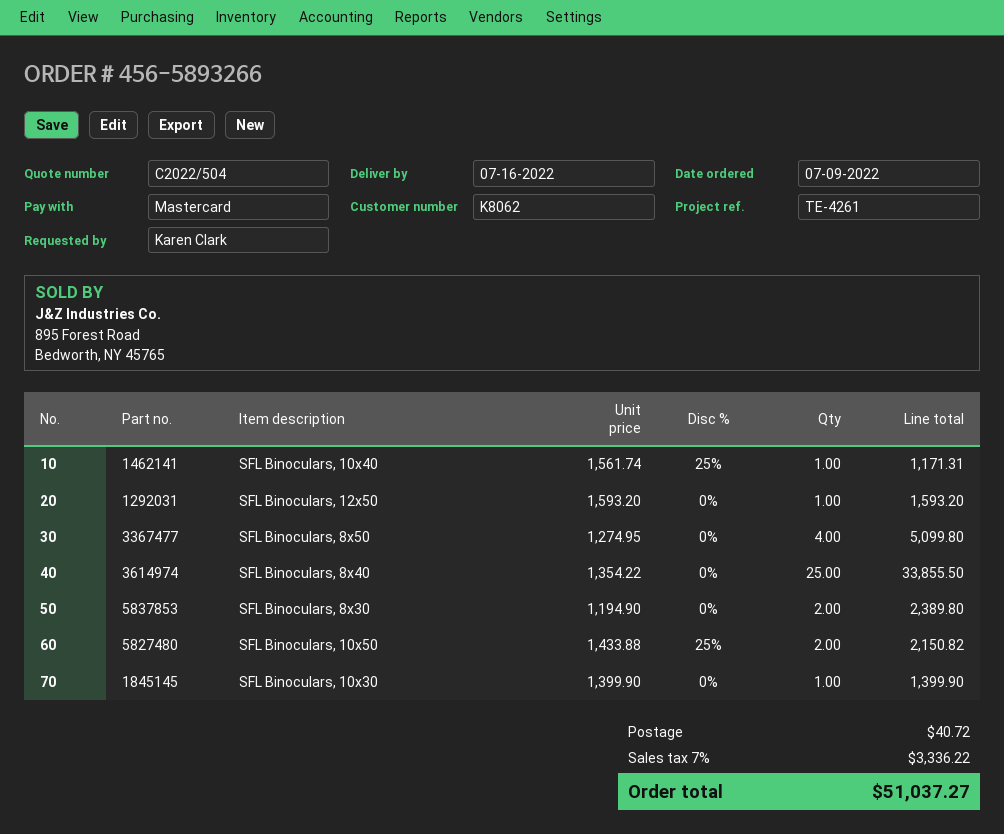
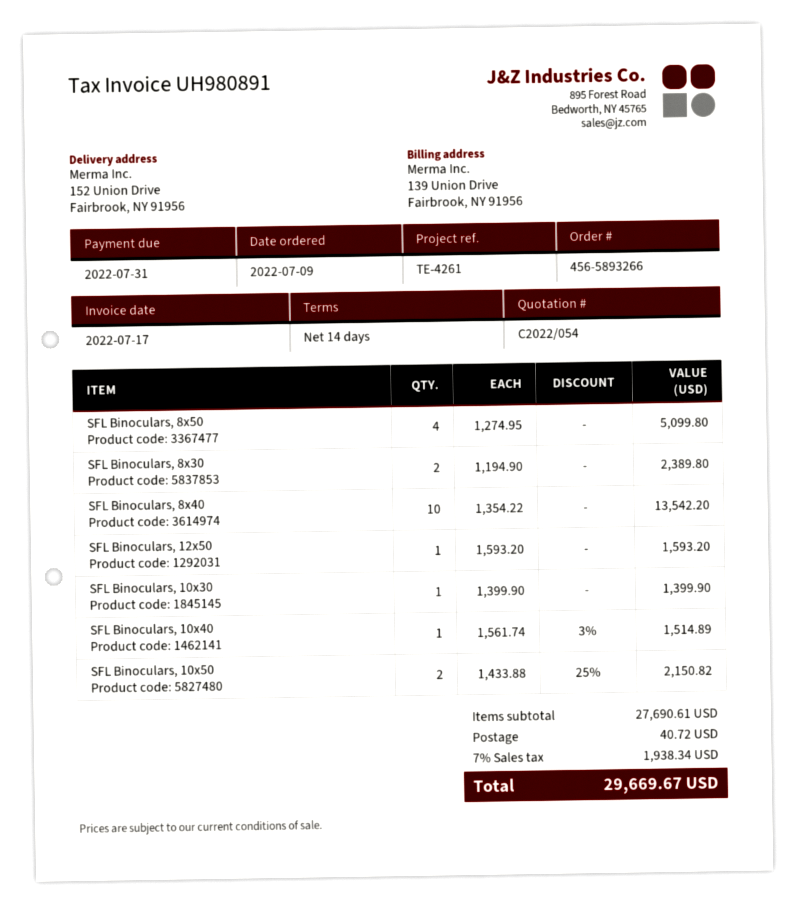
quote number: C2022/504 -> C2022/054
SFL Binoculars, 10x40: 1 x 1561.74 - 25% = 1171.31 -> 1 x 1561.74 - 3% = 1514.89
SFL Binoculars, 8x40: 25 x 1354.22 = 33855.50 -> 10 x 1354.22 = 13542.20
tax: 7% = 3336.22 -> 7% = 1938.34
total: 51037.27 -> 29669.67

TASK ITEM: Take every line in the preceding listing that contains "Binoculars" and copy it.

SOLUTION TO THIS PROBLEM:
SFL Binoculars, 10x40: 1 x 1561.74 - 25% = 1171.31 -> 1 x 1561.74 - 3% = 1514.89
SFL Binoculars, 8x40: 25 x 1354.22 = 33855.50 -> 10 x 1354.22 = 13542.20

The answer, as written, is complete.